_Prompt_
Every record that follows must be set down word for word.

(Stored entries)
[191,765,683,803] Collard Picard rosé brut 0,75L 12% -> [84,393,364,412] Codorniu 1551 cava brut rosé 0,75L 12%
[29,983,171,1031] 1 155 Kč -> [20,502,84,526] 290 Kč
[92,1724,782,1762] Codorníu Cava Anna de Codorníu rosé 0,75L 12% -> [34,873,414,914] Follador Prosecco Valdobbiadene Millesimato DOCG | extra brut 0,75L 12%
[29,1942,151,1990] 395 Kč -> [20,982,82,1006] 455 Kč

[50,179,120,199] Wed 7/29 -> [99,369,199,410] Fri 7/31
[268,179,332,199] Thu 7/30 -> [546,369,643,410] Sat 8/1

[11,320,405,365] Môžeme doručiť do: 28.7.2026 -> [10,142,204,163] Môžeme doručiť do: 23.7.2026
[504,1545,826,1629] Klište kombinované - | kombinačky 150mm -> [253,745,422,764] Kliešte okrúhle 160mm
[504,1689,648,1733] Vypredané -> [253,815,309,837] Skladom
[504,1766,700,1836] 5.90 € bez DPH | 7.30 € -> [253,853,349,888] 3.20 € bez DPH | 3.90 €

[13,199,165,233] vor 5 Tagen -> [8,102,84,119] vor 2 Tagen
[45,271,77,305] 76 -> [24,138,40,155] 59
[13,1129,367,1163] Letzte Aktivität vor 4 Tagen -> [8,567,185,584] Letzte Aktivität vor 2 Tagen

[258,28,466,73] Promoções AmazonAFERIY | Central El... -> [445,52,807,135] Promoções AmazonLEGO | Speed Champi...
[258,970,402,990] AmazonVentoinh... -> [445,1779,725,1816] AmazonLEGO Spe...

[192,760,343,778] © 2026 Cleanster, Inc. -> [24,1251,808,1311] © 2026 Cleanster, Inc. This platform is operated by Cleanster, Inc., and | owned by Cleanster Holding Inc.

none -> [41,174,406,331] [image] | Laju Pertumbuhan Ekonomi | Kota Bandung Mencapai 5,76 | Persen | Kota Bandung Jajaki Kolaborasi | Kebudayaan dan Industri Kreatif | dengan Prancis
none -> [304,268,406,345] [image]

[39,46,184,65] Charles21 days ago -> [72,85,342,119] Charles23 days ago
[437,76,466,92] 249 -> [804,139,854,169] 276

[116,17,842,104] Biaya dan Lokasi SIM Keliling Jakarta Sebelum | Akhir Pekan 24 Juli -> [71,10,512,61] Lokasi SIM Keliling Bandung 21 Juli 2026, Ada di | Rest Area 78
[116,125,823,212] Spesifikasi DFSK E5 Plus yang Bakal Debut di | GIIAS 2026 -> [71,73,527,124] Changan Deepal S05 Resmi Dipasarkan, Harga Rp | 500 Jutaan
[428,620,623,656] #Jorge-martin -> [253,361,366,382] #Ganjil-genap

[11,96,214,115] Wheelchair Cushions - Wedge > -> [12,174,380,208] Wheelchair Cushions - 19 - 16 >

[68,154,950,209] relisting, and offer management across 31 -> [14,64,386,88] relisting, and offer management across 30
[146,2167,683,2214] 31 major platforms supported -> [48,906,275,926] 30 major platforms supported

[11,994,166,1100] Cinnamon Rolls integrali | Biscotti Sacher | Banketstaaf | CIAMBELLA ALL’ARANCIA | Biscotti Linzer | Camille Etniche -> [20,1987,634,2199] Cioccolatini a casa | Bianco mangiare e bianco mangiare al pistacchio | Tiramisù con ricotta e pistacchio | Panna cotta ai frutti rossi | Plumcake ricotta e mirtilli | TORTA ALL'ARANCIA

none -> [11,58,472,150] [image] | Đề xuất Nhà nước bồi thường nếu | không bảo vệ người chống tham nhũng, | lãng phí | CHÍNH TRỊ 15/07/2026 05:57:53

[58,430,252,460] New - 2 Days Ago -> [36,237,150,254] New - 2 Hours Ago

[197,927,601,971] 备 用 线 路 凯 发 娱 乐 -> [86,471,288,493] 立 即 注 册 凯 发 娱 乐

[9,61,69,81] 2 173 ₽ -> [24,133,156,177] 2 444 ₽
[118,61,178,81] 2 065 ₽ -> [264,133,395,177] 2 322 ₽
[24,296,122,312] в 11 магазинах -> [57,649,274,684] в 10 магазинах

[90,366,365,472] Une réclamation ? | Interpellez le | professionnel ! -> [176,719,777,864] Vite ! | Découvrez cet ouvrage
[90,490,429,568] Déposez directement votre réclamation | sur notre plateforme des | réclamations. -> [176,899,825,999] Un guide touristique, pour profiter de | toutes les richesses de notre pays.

_Solution to this problem_
[191,765,683,803] Collard Picard rosé brut 0,75L 12% -> [84,393,364,412] Codorniu 1551 cava brut rosé 0,75L 12%
[29,983,171,1031] 1 155 Kč -> [20,502,84,526] 290 Kč
[92,1724,782,1762] Codorníu Cava Anna de Codorníu rosé 0,75L 12% -> [34,873,414,914] Follador Prosecco Valdobbiadene Millesimato DOCG | extra brut 0,75L 12%
[29,1942,151,1990] 395 Kč -> [20,982,82,1006] 455 Kč

[50,179,120,199] Wed 7/29 -> [99,369,199,410] Fri 7/31
[268,179,332,199] Thu 7/30 -> [546,369,643,410] Sat 8/1

[11,320,405,365] Môžeme doručiť do: 28.7.2026 -> [10,142,204,163] Môžeme doručiť do: 23.7.2026
[504,1545,826,1629] Klište kombinované - | kombinačky 150mm -> [253,745,422,764] Kliešte okrúhle 160mm
[504,1689,648,1733] Vypredané -> [253,815,309,837] Skladom
[504,1766,700,1836] 5.90 € bez DPH | 7.30 € -> [253,853,349,888] 3.20 € bez DPH | 3.90 €

[13,199,165,233] vor 5 Tagen -> [8,102,84,119] vor 2 Tagen
[45,271,77,305] 76 -> [24,138,40,155] 59
[13,1129,367,1163] Letzte Aktivität vor 4 Tagen -> [8,567,185,584] Letzte Aktivität vor 2 Tagen

[258,28,466,73] Promoções AmazonAFERIY | Central El... -> [445,52,807,135] Promoções AmazonLEGO | Speed Champi...
[258,970,402,990] AmazonVentoinh... -> [445,1779,725,1816] AmazonLEGO Spe...

[192,760,343,778] © 2026 Cleanster, Inc. -> [24,1251,808,1311] © 2026 Cleanster, Inc. This platform is operated by Cleanster, Inc., and | owned by Cleanster Holding Inc.

none -> [41,174,406,331] [image] | Laju Pertumbuhan Ekonomi | Kota Bandung Mencapai 5,76 | Persen | Kota Bandung Jajaki Kolaborasi | Kebudayaan dan Industri Kreatif | dengan Prancis
none -> [304,268,406,345] [image]

[39,46,184,65] Charles21 days ago -> [72,85,342,119] Charles23 days ago
[437,76,466,92] 249 -> [804,139,854,169] 276

[116,17,842,104] Biaya dan Lokasi SIM Keliling Jakarta Sebelum | Akhir Pekan 24 Juli -> [71,10,512,61] Lokasi SIM Keliling Bandung 21 Juli 2026, Ada di | Rest Area 78
[116,125,823,212] Spesifikasi DFSK E5 Plus yang Bakal Debut di | GIIAS 2026 -> [71,73,527,124] Changan Deepal S05 Resmi Dipasarkan, Harga Rp | 500 Jutaan
[428,620,623,656] #Jorge-martin -> [253,361,366,382] #Ganjil-genap

[11,96,214,115] Wheelchair Cushions - Wedge > -> [12,174,380,208] Wheelchair Cushions - 19 - 16 >

[68,154,950,209] relisting, and offer management across 31 -> [14,64,386,88] relisting, and offer management across 30
[146,2167,683,2214] 31 major platforms supported -> [48,906,275,926] 30 major platforms supported

[11,994,166,1100] Cinnamon Rolls integrali | Biscotti Sacher | Banketstaaf | CIAMBELLA ALL’ARANCIA | Biscotti Linzer | Camille Etniche -> [20,1987,634,2199] Cioccolatini a casa | Bianco mangiare e bianco mangiare al pistacchio | Tiramisù con ricotta e pistacchio | Panna cotta ai frutti rossi | Plumcake ricotta e mirtilli | TORTA ALL'ARANCIA

none -> [11,58,472,150] [image] | Đề xuất Nhà nước bồi thường nếu | không bảo vệ người chống tham nhũng, | lãng phí | CHÍNH TRỊ 15/07/2026 05:57:53

[58,430,252,460] New - 2 Days Ago -> [36,237,150,254] New - 2 Hours Ago

[197,927,601,971] 备 用 线 路 凯 发 娱 乐 -> [86,471,288,493] 立 即 注 册 凯 发 娱 乐

[9,61,69,81] 2 173 ₽ -> [24,133,156,177] 2 444 ₽
[118,61,178,81] 2 065 ₽ -> [264,133,395,177] 2 322 ₽
[24,296,122,312] в 11 магазинах -> [57,649,274,684] в 10 магазинах

[90,366,365,472] Une réclamation ? | Interpellez le | professionnel ! -> [176,719,777,864] Vite ! | Découvrez cet ouvrage
[90,490,429,568] Déposez directement votre réclamation | sur notre plateforme des | réclamations. -> [176,899,825,999] Un guide touristique, pour profiter de | toutes les richesses de notre pays.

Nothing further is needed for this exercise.